Resource Quotas, Requests, and Limits in Kubernetes (In-Depth Guide)



 

When operating Kubernetes clusters at scale, resource management becomes a critical concern.
Without proper controls, a single misconfigured application can consume excessive CPU or memory, leading to node pressure, pod evictions, degraded performance, or even cascading failures.

Kubernetes addresses this problem using three closely related concepts:

  • Resource Quotas
  • Resource Requests
  • Resource Limits

Together, they form the foundation of predictable, fair, and stable workload execution.


Why Resource Management Matters

In a shared cluster environment:

  • Multiple teams deploy workloads concurrently
  • Nodes have finite CPU and memory
  • Overcommitment leads to unpredictable behavior

Without proper boundaries:

  • Pods may starve each other of CPU
  • Memory pressure may trigger OOMKills
  • Critical workloads may be evicted
  • Node stability can be compromised

Resource quotas, requests, and limits exist to protect both the cluster and the workloads running inside it.


Resource Quotas Explained

ResourceQuotas are policies applied at the namespace level.

They define hard upper bounds on how many resources all objects combined can consume within a namespace.

What Can Be Limited

A ResourceQuota can restrict:

  • CPU requests and limits
  • Memory requests and limits
  • Number of Pods
  • Services
  • PersistentVolumeClaims
  • ConfigMaps and Secrets

Example: ResourceQuota for a Development Namespace

apiVersion: v1
kind: ResourceQuota
metadata:
  name: dev-quota
  namespace: dev
spec:
  hard:
    requests.cpu: "1000m"
    requests.memory: "2Gi"
    limits.cpu: "2000m"
    limits.memory: "4Gi"
    pods: "20"

This guarantees that all Pods in the dev namespace combined stay within these boundaries.


Requests and Limits in Detail

Requests and limits are defined at the container level inside a Pod.

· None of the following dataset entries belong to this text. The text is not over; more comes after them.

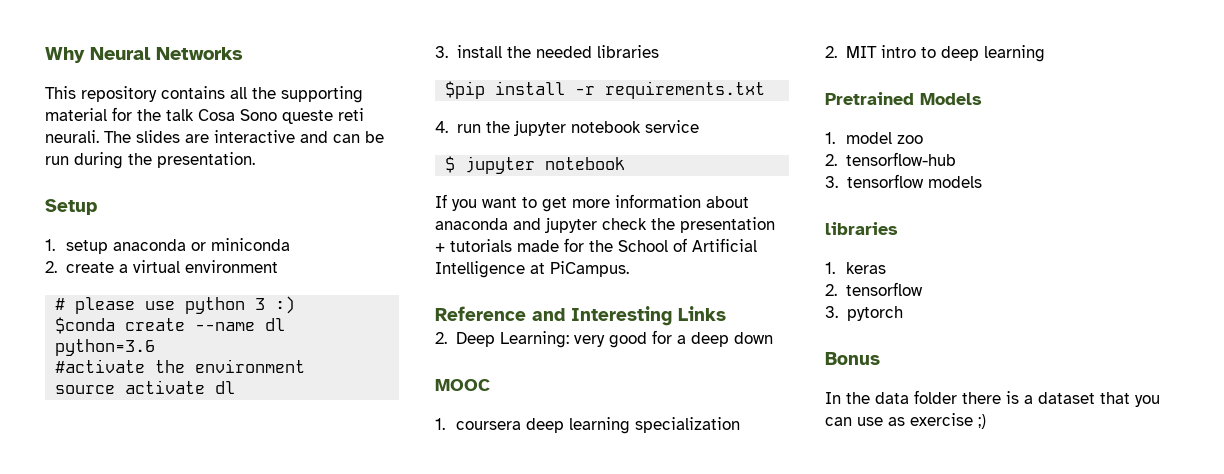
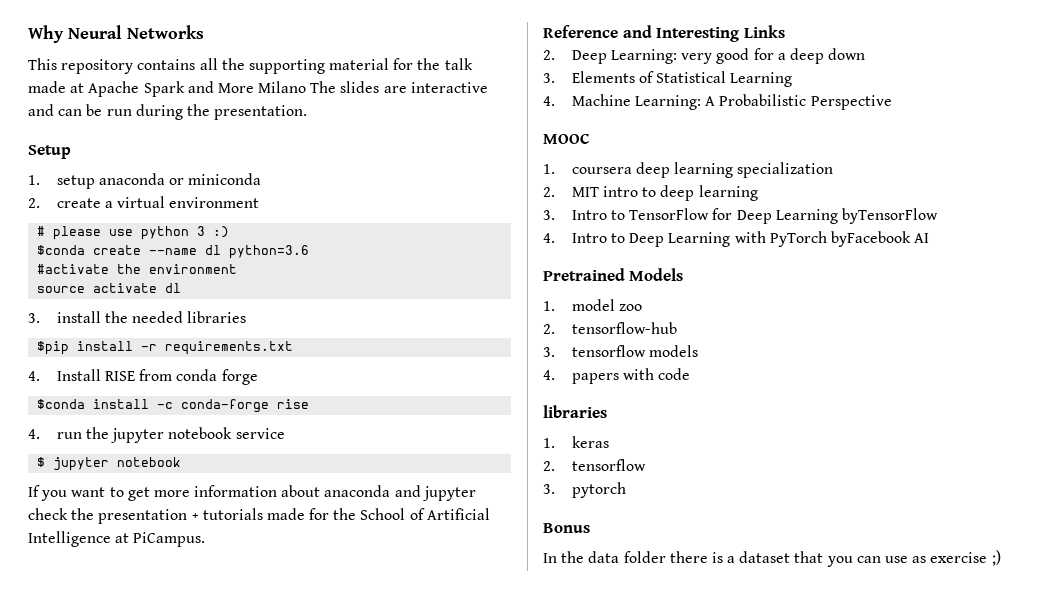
- This repository contains all the supporting material for the talk Cosa Sono queste reti neurali. The slides are interactive and can be run during the presentation.
+ This repository contains all the supporting material for the talk made at Apache Spark and More Milano The slides are interactive and can be run during the presentation.
+ 4. Install RISE from conda forge
+ $conda install -c conda-forge rise
+ 3. Elements of Statistical Learning
+ 4. Machine Learning: A Probabilistic Perspective
+ 3. Intro to TensorFlow for Deep Learning byTensorFlow
+ 4. Intro to Deep Learning with PyTorch byFacebook AI
+ 4. papers with code

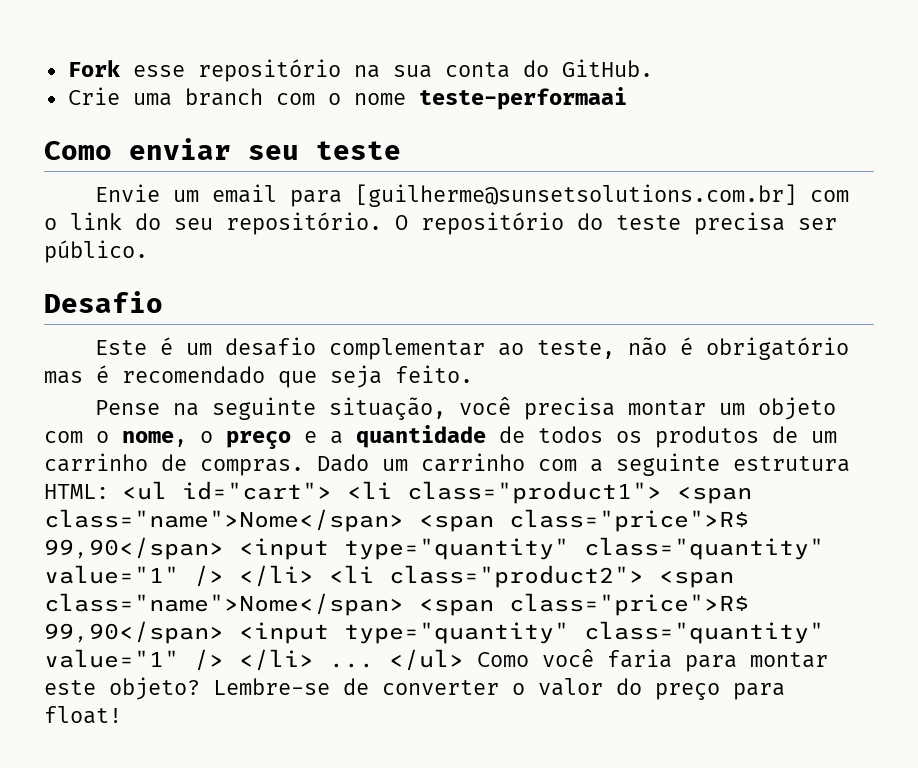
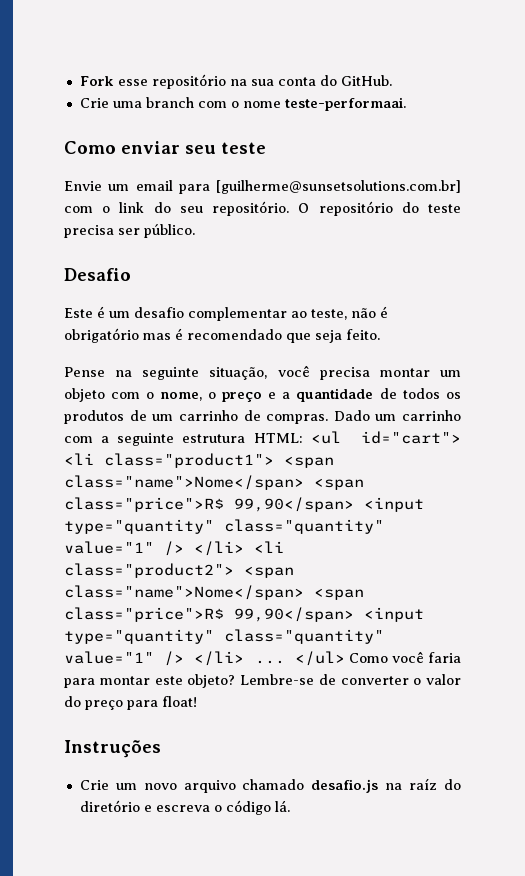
- Crie uma branch com o nome teste-performaai
+ Crie uma branch com o nome teste-performaai.
+ Instruções
+ Crie um novo arquivo chamado desafio.js na raíz do diretório e escreva o código lá.

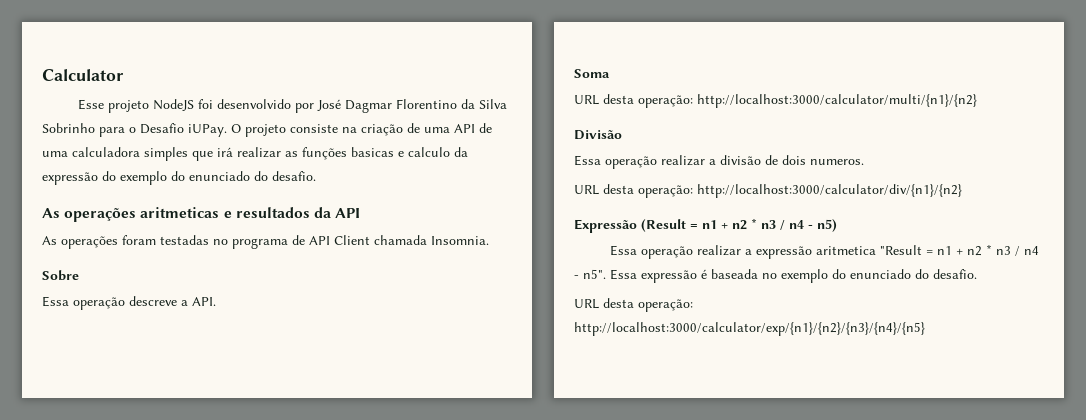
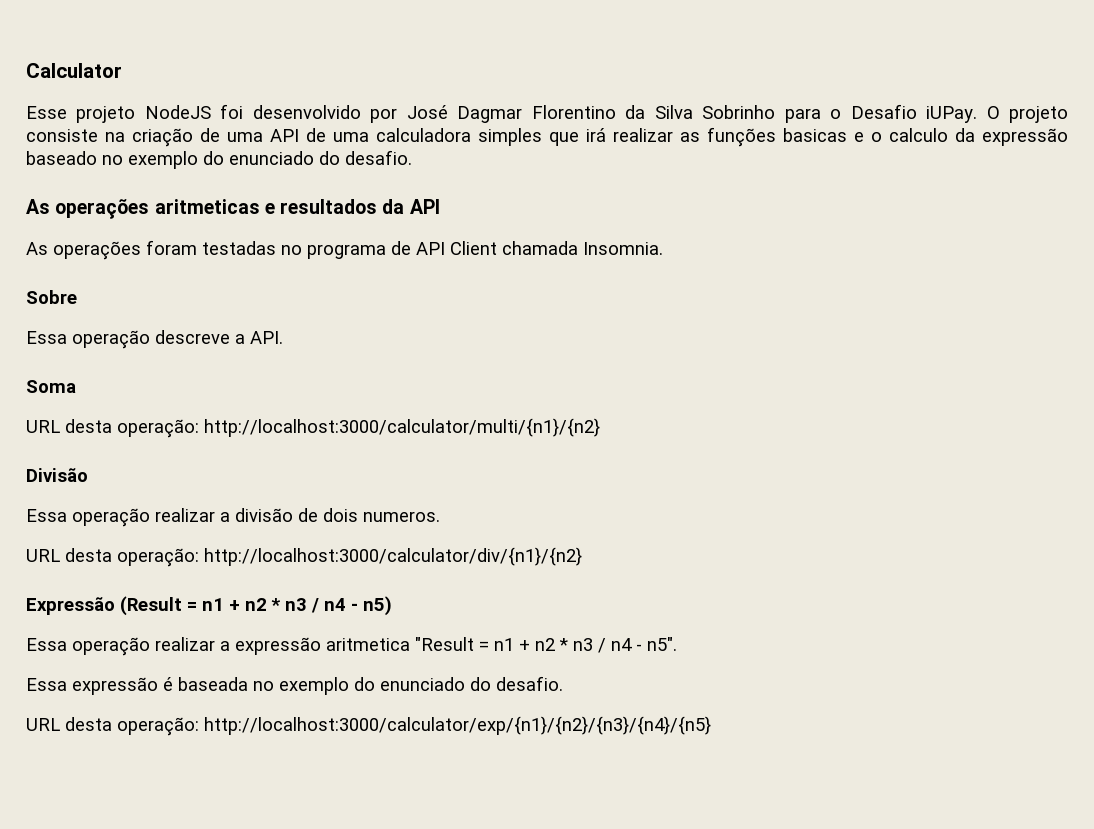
- O projeto consiste na criação de uma API de uma calculadora simples que irá realizar as funções basicas e calculo da expressão do exemplo do enunciado do desafio.
+ O projeto consiste na criação de uma API de uma calculadora simples que irá realizar as funções basicas e o calculo da expressão baseado no exemplo do enunciado do desafio.
- Essa operação realizar a expressão aritmetica "Result = n1 + n2 * n3 / n4 - n5". Essa expressão é baseada no exemplo do enunciado do desafio.
+ Essa operação realizar a expressão aritmetica "Result = n1 + n2 * n3 / n4 - n5".
+ Essa expressão é baseada no exemplo do enunciado do desafio.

If a Pod has multiple containers, each container must define its own values.

Requests

Requests represent the guaranteed minimum amount of resources required by a container.

  • Used by the Kubernetes scheduler
  • Determines Pod placement
  • Ensures sufficient capacity exists on the node

Limits

Limits represent the maximum resources a container is allowed to consume.

  • Enforced at runtime
  • CPU limits result in throttling
  • Memory limits result in container termination

Example: Container Resource Definition

resources:
  requests:
    cpu: "500m"
    memory: "1Gi"
  limits:
    cpu: "1000m"
    memory: "2Gi"

CPU Units Explained

Kubernetes measures CPU in cores or millicores.

  • 1 CPU = 1 full core
  • 500m = 0.5 CPU
  • 250m = 0.25 CPU
  • 100m = 0.1 CPU

Using millicores improves clarity for workloads consuming less than one full core.

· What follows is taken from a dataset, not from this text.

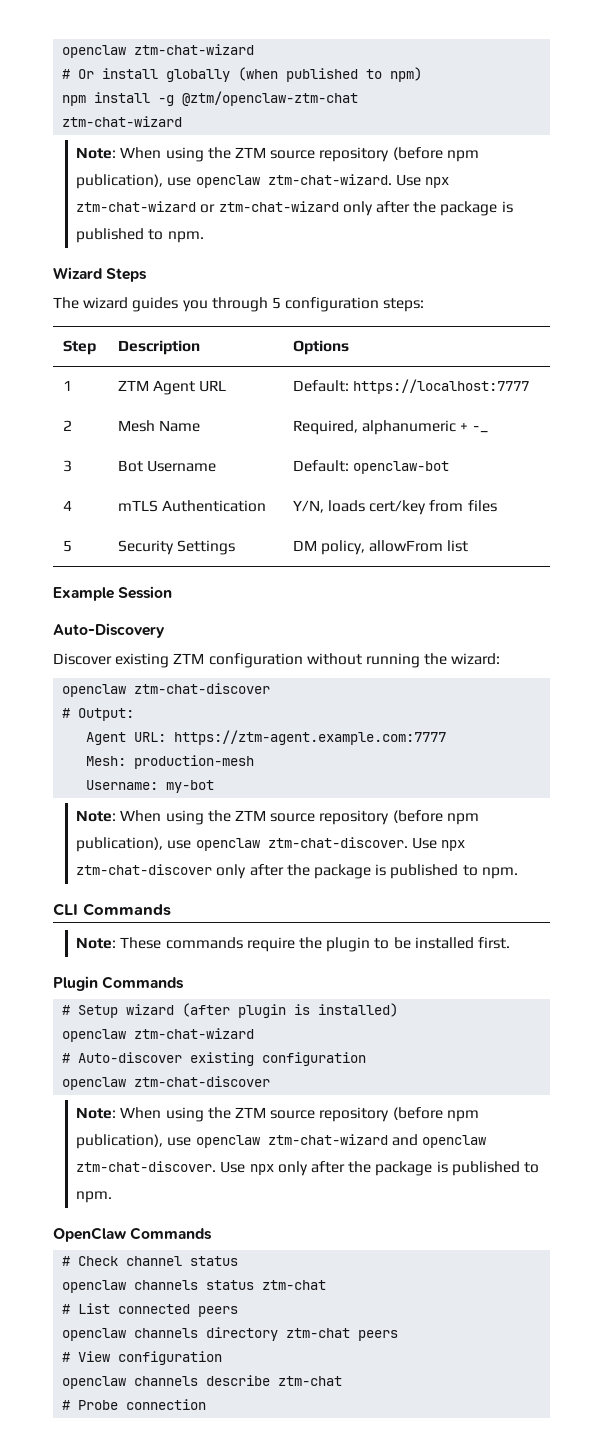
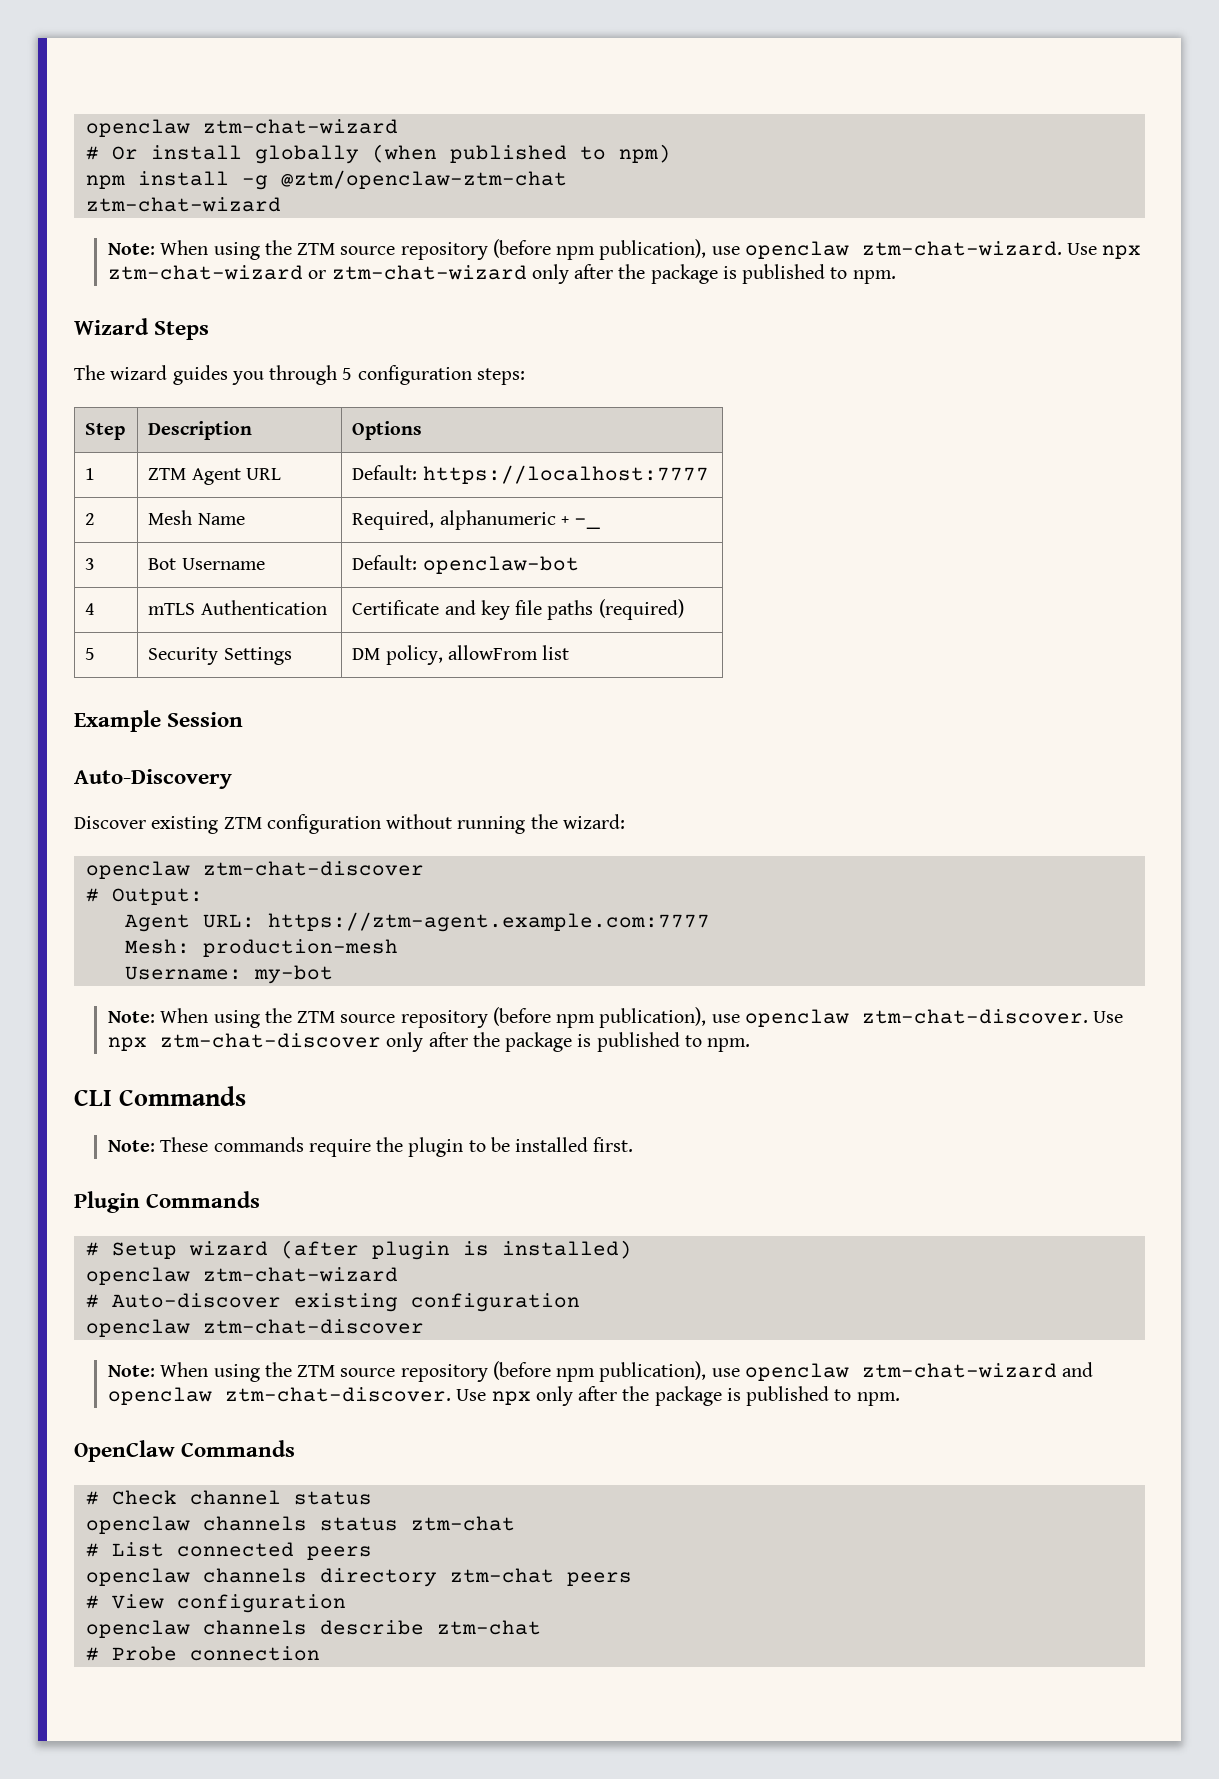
- 4 | mTLS Authentication | Y/N, loads cert/key from files
+ 4 | mTLS Authentication | Certificate and key file paths (required)

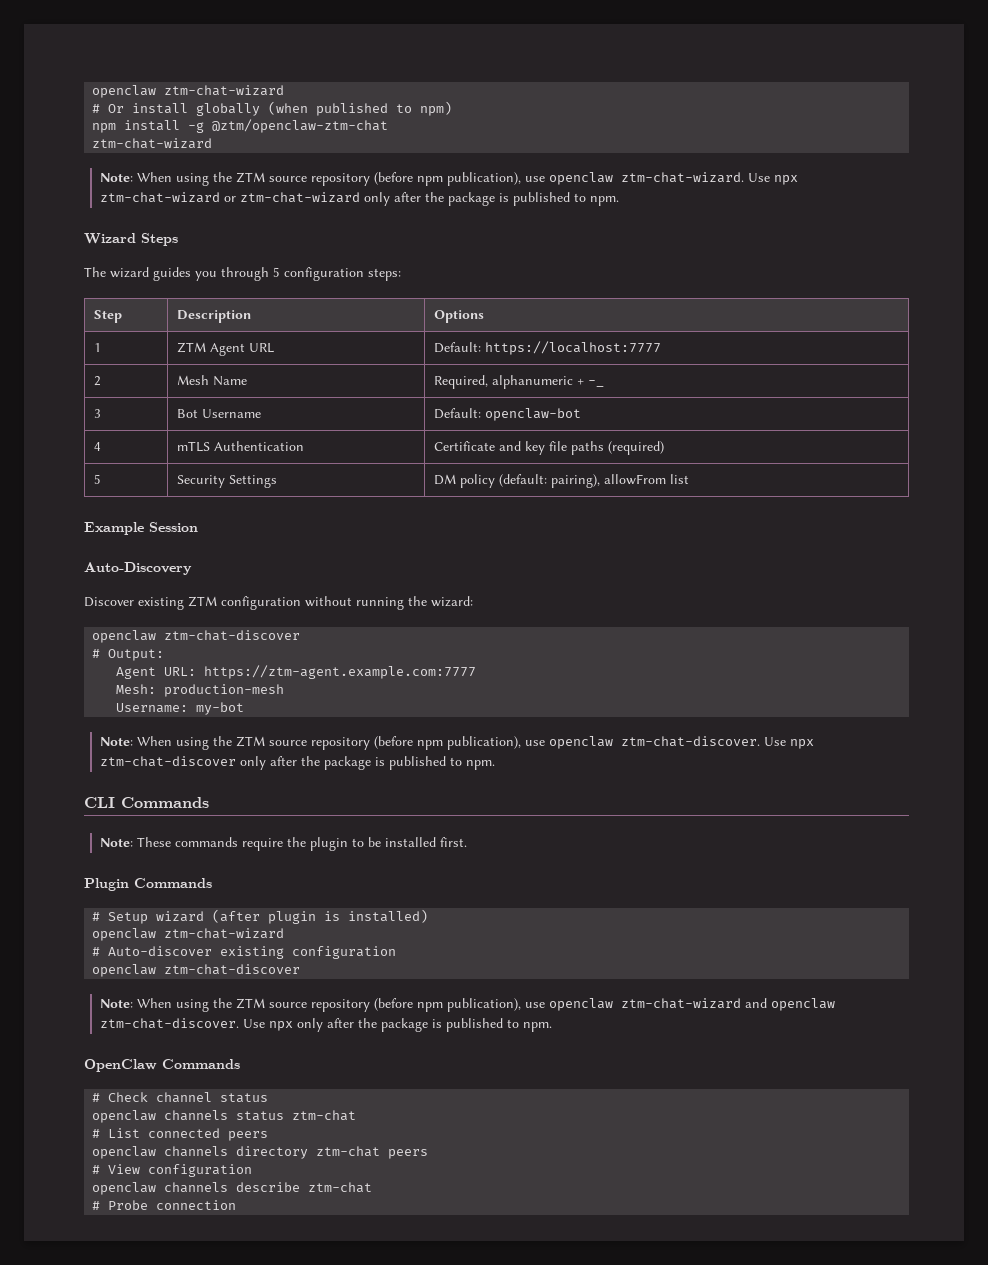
- 5 | Security Settings | DM policy, allowFrom list
+ 5 | Security Settings | DM policy (default: pairing), allowFrom list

Memory Units Explained (Expanded)

Memory in Kubernetes is always measured in bytes, but is typically expressed using binary units.

Common Memory Units

UnitNameBytes
KiKibibyte1,024
MiMebibyte1,024 Ki
GiGibibyte1,024 Mi

Why Memory Sizing Matters

Unlike CPU, memory cannot be throttled.
If a container exceeds its memory limit, it is immediately terminated by the kernel.

Kubernetes reports this as:

OOMKilled

Practical Memory Sizing Examples

Very Small Workloads

resources:
  requests:
    memory: "128Mi"
  limits:
    memory: "256Mi"

Typical use cases:

  • Sidecar containers
  • Init containers
  • CronJobs
  • Lightweight utility processes

Small to Medium Services

resources:
  requests:
    memory: "512Mi"
  limits:
    memory: "1Gi"

Typical use cases:

  • Internal APIs
  • Low-traffic microservices
  • Admin dashboards

Standard Backend Applications

resources:
  requests:
    memory: "1Gi"
  limits:
    memory: "2Gi"

Typical use cases:

  • REST APIs
  • Web backends
  • Background workers

Memory-Intensive Workloads

resources:
  requests:
    memory: "4Gi"
  limits:
    memory: "6Gi"

Typical use cases:

  • JVM-based services
  • ETL pipelines
  • Data processing jobs
  • Analytics workloads

Binary vs Decimal Units

Avoid mixing decimal (MG) and binary (MiGi) units.

  • 1Gi = 1024Mi
  • 1G = 1000M

For predictable scheduling and capacity planning, always use binary units.

Key Takeaway

Underestimating memory leads to instability.
Overestimating memory leads to wasted capacity and blocked scheduling.

Always:

  • Test under realistic load
  • Observe peak usage
  • Add a controlled safety margin

Scheduling with Resource Quotas

When scheduling a Pod into a namespace with a ResourceQuota, Kubernetes validates:

  1. Total CPU requests
  2. Total memory requests
  3. Total CPU limits
  4. Total memory limits

If any quota would be exceeded, the Pod remains in Pending state.


What Happens When Limits Are Exceeded

  • CPU limit exceeded → container is throttled
  • Memory limit exceeded → container is terminated (OOMKilled)

Mandatory Requests and Limits

When a ResourceQuota is defined, Pods must specify requests and limits.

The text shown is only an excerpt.